Acridine orange/ethidium bromide (AO/EB) double staining assay

95D cells (3 × 103 cells per well) were seeded into 24-well plates and incubated overnight. The cells of the treatment group were treated with EPA-PC (50 and 100 μg/ml) or EPA-PE (50 and 100 μg/ml) for 24 h, respectively. The cells of the control group were treated with normal medium. The cells were stained with 10 μl/ml of AO (100 μg/ml) and 10 μl/ml of EB (100 μg/ml) for 30 s. The unbound dye was washed with PBS buffer solution. The morphology of cells was identified under fluorescent microscopy (IX51, Olympus, Tokyo, Japan) (Ramalingam et al. 2017).

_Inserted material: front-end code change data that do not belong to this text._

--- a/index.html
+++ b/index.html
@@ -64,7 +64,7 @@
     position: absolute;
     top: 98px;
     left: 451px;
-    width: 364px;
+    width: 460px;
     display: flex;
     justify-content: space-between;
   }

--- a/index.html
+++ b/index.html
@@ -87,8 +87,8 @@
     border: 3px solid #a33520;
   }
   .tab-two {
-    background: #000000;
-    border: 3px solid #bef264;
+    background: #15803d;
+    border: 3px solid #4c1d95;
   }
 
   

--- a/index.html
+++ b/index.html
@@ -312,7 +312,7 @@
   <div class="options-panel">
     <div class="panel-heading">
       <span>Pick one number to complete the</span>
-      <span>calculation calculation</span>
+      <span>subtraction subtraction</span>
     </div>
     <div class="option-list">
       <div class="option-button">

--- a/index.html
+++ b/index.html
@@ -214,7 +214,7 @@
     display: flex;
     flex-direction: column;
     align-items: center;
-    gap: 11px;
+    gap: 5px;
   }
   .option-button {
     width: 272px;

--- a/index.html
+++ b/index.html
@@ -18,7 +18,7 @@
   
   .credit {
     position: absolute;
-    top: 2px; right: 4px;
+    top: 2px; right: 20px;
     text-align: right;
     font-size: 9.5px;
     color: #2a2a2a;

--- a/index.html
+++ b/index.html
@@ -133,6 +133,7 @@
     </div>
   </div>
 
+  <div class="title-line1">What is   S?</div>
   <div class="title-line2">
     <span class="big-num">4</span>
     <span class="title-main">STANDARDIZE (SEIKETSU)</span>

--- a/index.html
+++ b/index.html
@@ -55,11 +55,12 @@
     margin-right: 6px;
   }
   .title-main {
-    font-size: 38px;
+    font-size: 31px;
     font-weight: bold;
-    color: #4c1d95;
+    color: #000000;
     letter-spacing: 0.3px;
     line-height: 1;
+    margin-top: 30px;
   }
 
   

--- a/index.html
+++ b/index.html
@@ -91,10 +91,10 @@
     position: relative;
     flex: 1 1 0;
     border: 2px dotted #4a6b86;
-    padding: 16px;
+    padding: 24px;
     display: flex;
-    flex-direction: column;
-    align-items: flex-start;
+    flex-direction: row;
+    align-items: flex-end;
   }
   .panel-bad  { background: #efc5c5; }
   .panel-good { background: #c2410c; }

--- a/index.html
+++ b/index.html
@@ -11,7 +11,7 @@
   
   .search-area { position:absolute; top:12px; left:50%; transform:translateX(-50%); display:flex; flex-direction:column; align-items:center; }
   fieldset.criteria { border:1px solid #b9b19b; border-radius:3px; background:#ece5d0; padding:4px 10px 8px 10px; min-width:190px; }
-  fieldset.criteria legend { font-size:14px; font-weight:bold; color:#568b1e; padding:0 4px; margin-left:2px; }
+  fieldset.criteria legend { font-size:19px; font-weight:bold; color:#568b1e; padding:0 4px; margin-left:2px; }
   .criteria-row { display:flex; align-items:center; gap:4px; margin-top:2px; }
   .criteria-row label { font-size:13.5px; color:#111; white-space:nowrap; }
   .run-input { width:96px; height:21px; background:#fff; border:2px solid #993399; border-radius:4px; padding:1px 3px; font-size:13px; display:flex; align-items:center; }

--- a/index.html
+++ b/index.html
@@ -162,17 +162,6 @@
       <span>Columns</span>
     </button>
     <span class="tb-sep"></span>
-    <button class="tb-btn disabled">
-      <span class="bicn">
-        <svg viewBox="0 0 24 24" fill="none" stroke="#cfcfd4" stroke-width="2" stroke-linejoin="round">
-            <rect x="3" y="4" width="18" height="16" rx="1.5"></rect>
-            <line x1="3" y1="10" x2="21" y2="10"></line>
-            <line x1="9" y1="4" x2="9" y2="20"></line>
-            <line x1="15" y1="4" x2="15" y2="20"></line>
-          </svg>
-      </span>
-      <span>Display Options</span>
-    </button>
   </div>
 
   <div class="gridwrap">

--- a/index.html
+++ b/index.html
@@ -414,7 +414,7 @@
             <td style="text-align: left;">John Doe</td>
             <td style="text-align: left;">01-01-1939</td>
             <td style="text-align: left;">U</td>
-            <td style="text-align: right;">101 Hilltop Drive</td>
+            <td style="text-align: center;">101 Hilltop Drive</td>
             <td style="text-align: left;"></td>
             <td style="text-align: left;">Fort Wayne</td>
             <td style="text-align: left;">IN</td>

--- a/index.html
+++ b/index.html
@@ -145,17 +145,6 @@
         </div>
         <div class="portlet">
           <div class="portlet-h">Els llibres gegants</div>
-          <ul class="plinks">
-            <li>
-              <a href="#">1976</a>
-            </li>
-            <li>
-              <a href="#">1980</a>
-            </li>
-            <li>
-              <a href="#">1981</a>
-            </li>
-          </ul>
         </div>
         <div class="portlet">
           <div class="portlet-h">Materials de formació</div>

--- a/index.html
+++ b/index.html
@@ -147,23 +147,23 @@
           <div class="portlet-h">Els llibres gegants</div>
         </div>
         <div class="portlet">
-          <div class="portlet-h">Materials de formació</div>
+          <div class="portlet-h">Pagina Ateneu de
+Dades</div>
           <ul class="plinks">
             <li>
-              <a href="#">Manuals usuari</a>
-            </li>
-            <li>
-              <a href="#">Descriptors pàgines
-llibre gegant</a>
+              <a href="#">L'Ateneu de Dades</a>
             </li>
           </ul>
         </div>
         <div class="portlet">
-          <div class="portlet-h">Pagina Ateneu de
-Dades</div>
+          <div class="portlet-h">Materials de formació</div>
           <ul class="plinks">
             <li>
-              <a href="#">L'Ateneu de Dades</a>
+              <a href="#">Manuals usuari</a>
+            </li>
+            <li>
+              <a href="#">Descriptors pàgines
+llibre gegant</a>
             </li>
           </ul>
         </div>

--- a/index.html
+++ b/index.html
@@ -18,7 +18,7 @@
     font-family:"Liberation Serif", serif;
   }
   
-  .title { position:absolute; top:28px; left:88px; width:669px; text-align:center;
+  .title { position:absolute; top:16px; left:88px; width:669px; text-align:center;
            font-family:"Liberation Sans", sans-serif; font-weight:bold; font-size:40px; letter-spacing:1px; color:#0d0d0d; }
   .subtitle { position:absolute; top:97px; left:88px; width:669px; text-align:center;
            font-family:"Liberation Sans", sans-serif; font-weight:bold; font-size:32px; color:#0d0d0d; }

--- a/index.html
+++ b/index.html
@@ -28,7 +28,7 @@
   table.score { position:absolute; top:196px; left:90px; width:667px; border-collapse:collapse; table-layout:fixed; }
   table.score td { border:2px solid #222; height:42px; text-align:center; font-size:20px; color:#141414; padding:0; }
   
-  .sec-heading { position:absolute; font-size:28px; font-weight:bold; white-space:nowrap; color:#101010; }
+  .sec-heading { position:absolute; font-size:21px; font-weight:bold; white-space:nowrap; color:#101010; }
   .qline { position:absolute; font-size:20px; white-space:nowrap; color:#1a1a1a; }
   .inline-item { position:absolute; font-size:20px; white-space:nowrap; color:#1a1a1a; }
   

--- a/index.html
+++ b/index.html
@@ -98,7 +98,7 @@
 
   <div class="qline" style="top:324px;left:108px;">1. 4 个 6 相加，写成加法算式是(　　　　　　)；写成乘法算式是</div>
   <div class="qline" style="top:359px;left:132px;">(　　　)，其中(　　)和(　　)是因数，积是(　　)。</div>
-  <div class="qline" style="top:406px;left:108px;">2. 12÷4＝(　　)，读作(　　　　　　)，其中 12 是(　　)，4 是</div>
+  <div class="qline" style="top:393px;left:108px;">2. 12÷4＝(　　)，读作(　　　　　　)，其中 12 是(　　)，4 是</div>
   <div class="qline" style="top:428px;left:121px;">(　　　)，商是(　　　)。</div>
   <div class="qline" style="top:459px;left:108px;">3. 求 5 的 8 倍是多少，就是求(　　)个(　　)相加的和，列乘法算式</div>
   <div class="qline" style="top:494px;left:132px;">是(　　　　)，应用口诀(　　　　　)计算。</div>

Transmission electron microscopy

95D cells were obtained after treatment with EPA-PC (100 μg/ml) or EPA-PE (100 μg/ml) for 24 h. The cells of the control group were treated with normal medium and then fixed with 2.5% glutaraldehyde and dehydrated with ethanol, and cells were stained with uranyl acetate and lead citrate. The ultra-structure of cells was photographed with a JEM-1200EX transmission electron microscope (TEM) and analyzed (JEM-1200EX, Tokyo, Japan) (Shi et al. 2014).

Western blot analysis

95D cells (1 × 106 cells per well) were seeded into 6-cell plates. The cell treatment group was treated with EPA-PC (100 μg/ml) or EPA-PE (100 μg/ml), while the control group was treated with normal medium. After incubation for 24 h, the cells were lysed with RIPA buffer and the cell lysates were centrifuged at 5000 rpm for 10 min (centrifugal speed for obtaining protein used to detect cytochrome c (cyt-c) was 13,000 rpm). The protein concentration was determined using a BCA kit (Solarbio, Beijing, China) and adjusted to be consistent. The protein samples were separated by sodium dodecyl sulfate-polyacrylamide gel electrophoresis (SDS-PAGE) according to molecular weight differences, and then, the target protein was transferred from the gel to a polyvinylidene fluoride (PVDF; Millipore, Bedford, MA) membrane. Subsequently, the PVDF membrane was blocked with 5% bovine serum albumin at room temperature for 2.5 h and incubated with appropriate primary antibodies including PPARγ, PTEN, PI3K, p-AKT, AKT, Bax, Bcl-xl, cyt-c, and caspase-3 (Cell Signaling Technologies, Danvers, MA, USA) at 4 °C overnight. After washing with 1 × TBST, the membrane was incubated with HRP-conjugated secondary antibody (Proteintech, Rosemont, IL, USA) at room temperature for 2 h. Eventually, the immune blots were visualized by an automatic chemiluminescence apparatus (Tanon 5200, Shanghai, China) and quantified by the ImageJ software (NIH, Bethesda, MD, USA) (Mao et al. 2019).

Statistical analysis

The results were statistically analyzed by SPSS version 22.0. One-way analysis of variance (ANOVA) was used to detect the differences among the three groups, and LSD pairwise comparison was carried out, with P < 0.05 as the statistical difference.